TASK DIRECTIONS: Check every line of the data below for "border". Copy each one that has it.

SUPPLIED RECORDS:
===
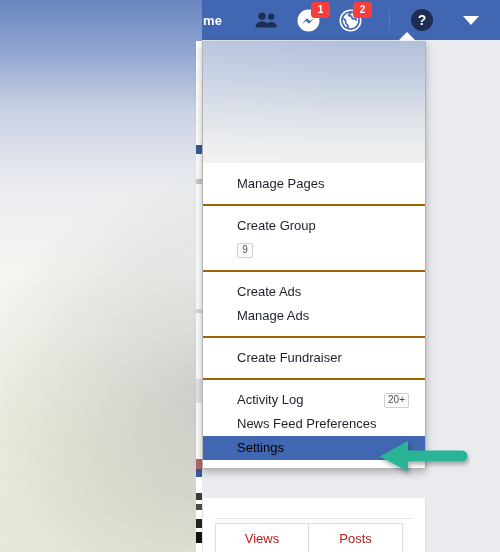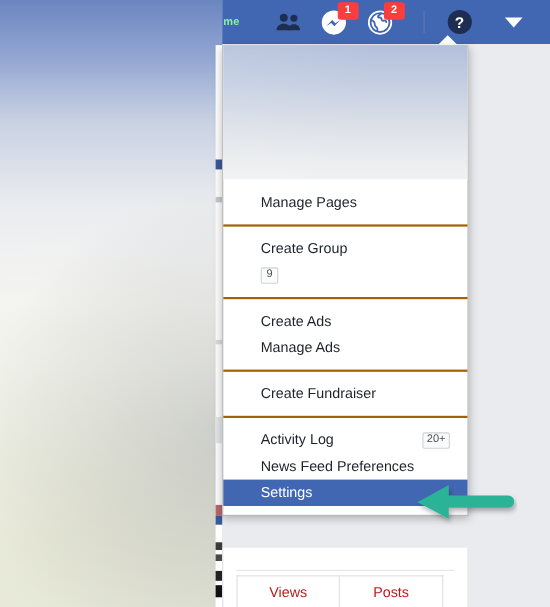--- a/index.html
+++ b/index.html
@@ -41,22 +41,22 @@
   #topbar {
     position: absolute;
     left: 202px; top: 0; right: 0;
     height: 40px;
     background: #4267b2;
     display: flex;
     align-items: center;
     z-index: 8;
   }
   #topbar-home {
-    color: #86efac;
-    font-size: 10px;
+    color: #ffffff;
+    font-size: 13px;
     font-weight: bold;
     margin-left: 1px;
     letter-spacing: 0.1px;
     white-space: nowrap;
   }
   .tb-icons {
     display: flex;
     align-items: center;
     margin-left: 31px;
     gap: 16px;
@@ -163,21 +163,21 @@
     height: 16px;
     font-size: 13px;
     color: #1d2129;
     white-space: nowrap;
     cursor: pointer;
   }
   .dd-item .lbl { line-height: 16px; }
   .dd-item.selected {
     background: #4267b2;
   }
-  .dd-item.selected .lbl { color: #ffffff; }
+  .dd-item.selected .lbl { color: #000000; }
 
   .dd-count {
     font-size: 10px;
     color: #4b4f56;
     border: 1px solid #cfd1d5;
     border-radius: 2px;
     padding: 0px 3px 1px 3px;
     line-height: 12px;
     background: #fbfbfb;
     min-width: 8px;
===
EXPECTED ANSWER:
     border: 1px solid #cfd1d5;
     border-radius: 2px;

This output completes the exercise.